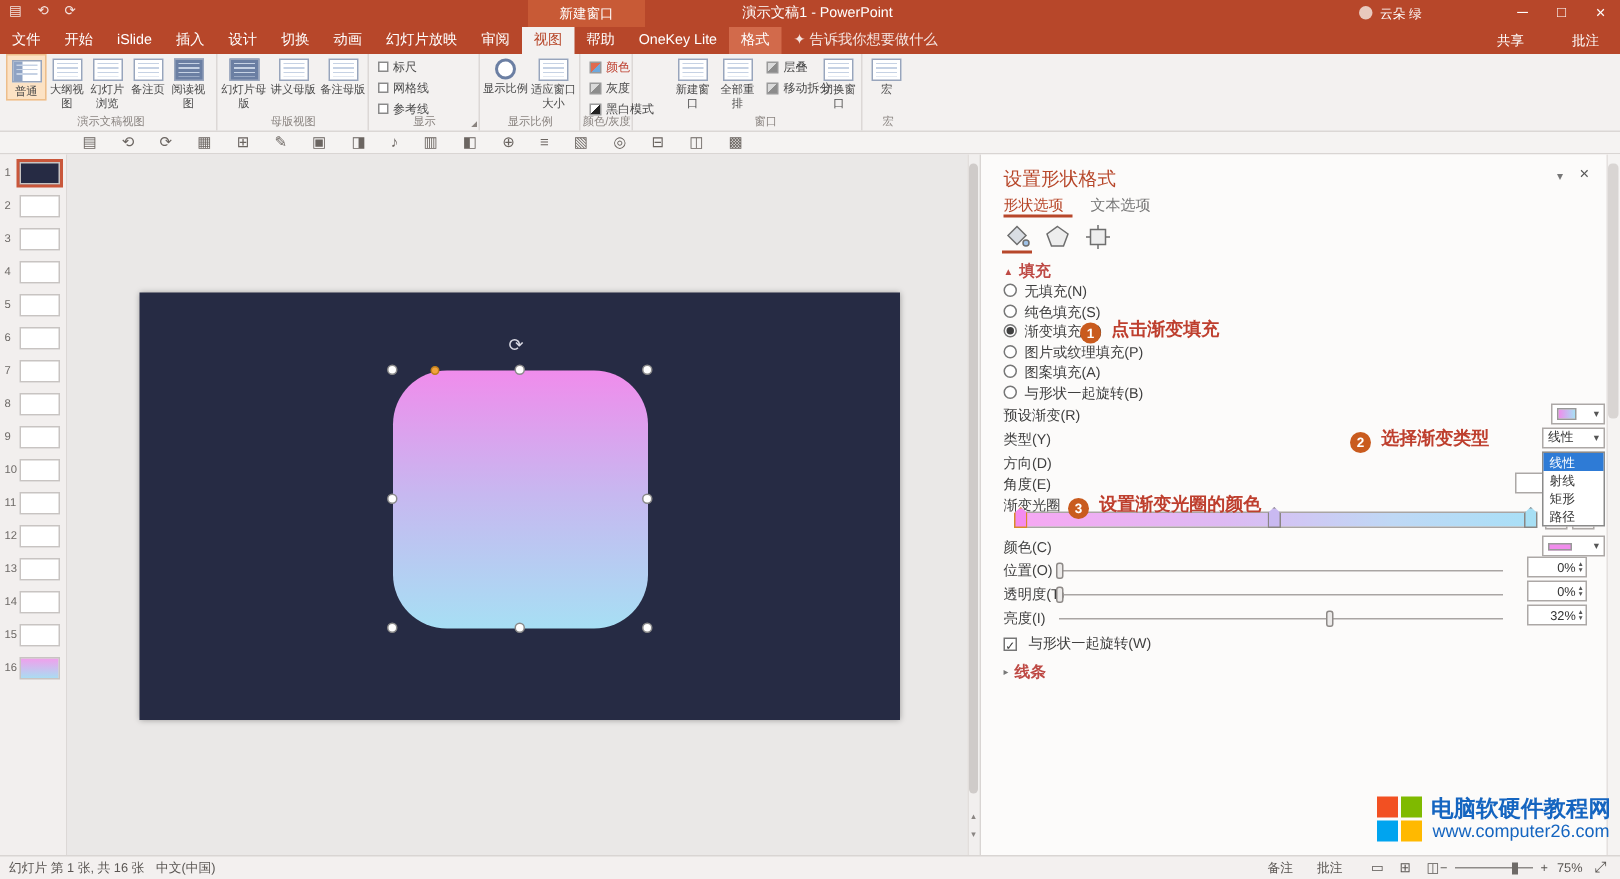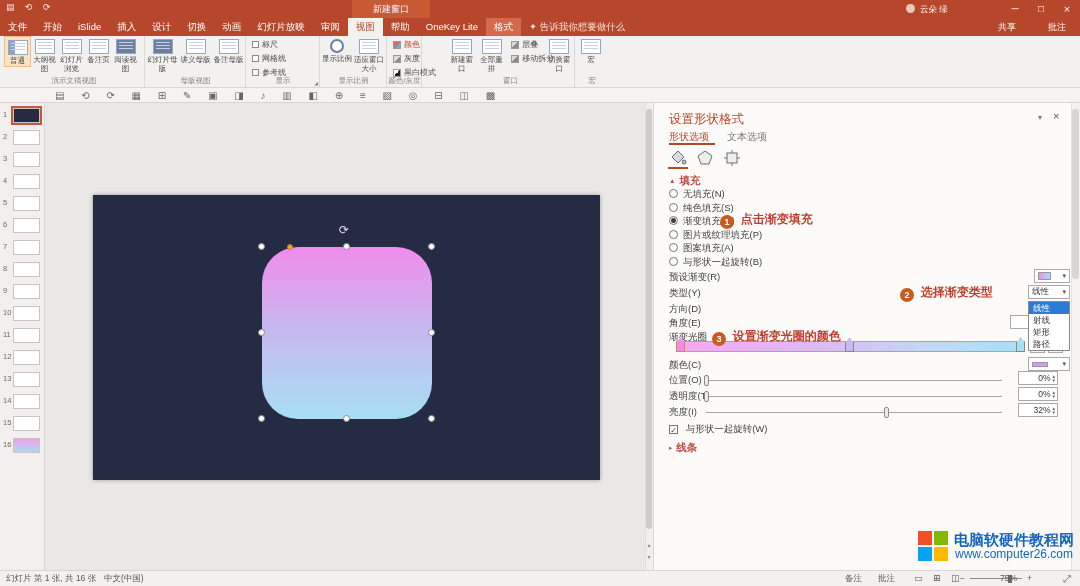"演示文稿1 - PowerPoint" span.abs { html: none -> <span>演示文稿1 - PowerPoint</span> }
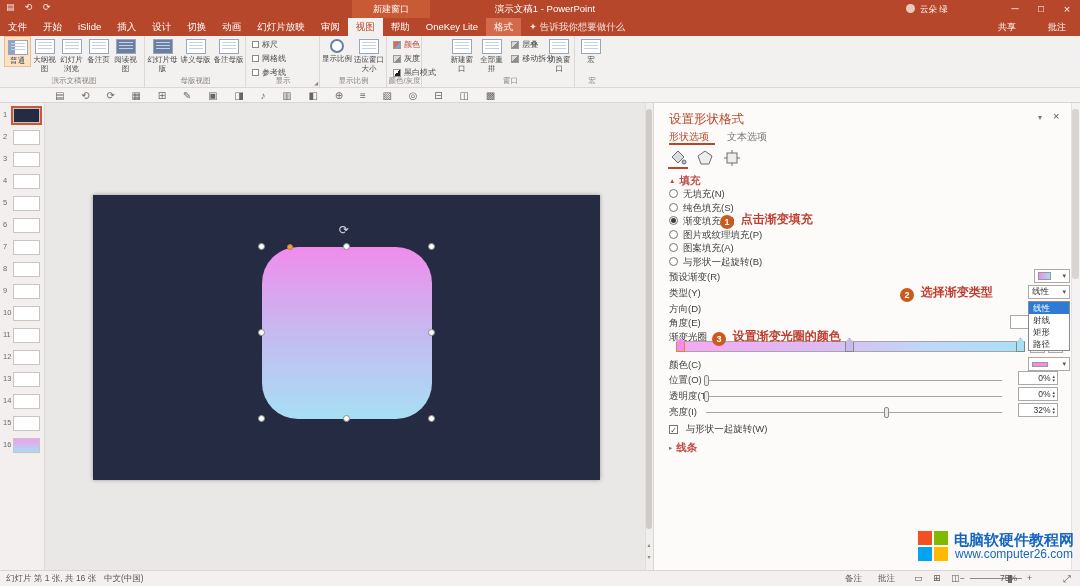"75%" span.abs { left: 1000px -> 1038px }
--
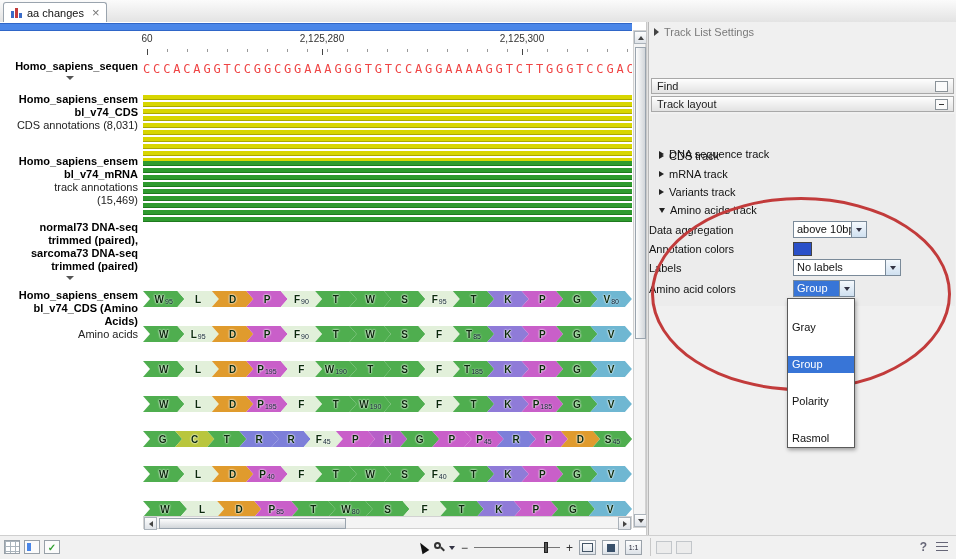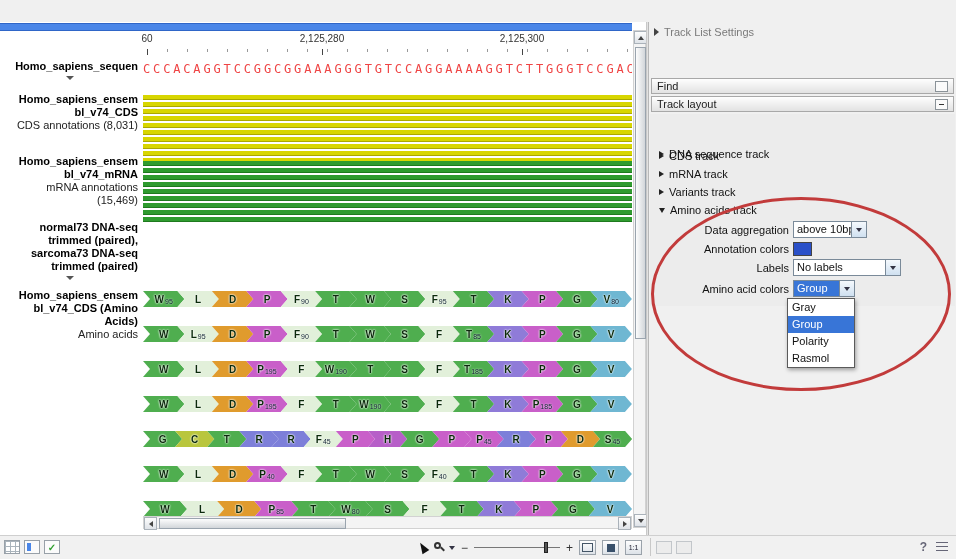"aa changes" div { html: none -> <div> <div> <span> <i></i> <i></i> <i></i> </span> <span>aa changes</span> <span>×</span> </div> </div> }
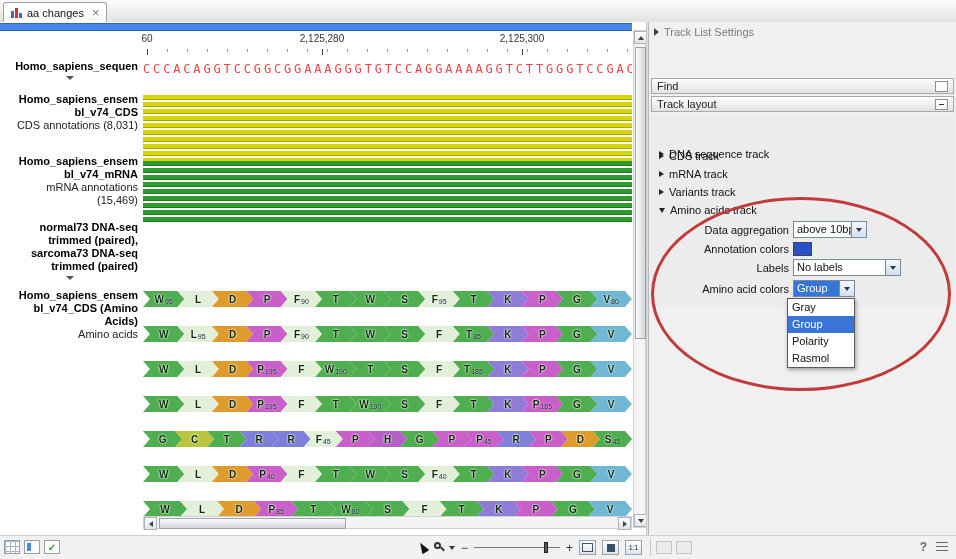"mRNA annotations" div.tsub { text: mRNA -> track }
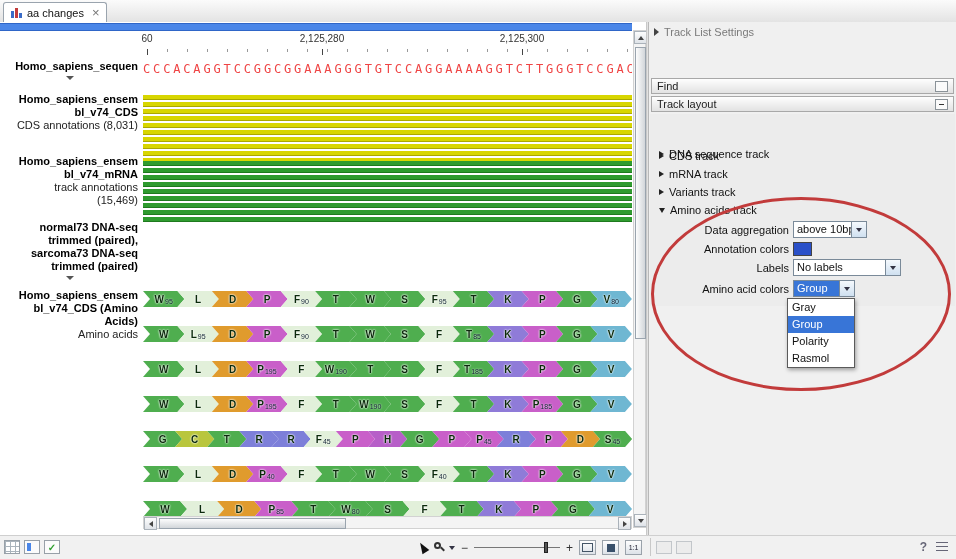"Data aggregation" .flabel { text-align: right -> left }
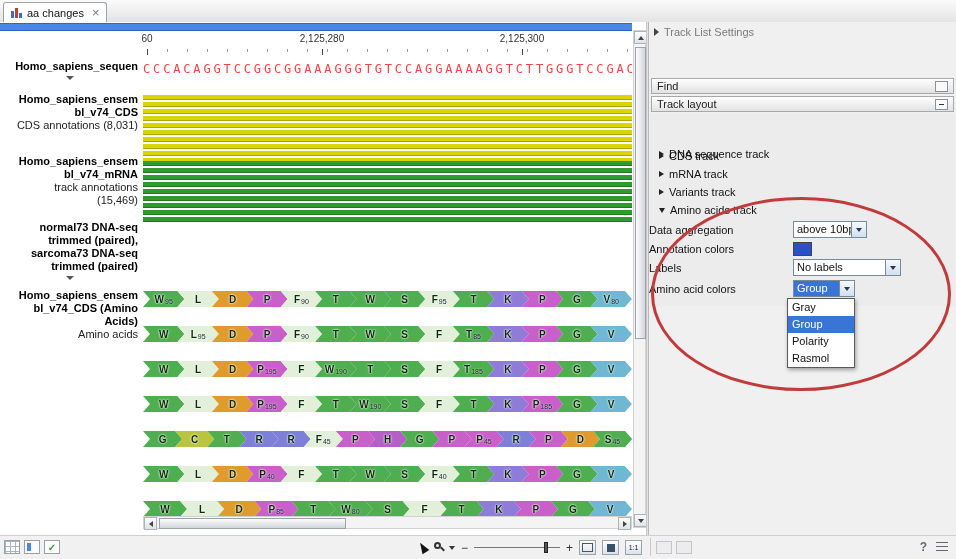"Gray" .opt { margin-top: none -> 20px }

» **Work instruction**
Using the data above, print only the lines starting at the one with "none -> <span>演示文稿1" and ending at the one with "left: 1000px ->", exactly as they stand, minus the pictures.

» **The answer**
"演示文稿1 - PowerPoint" span.abs { html: none -> <span>演示文稿1 - PowerPoint</span> }
"75%" span.abs { left: 1000px -> 1038px }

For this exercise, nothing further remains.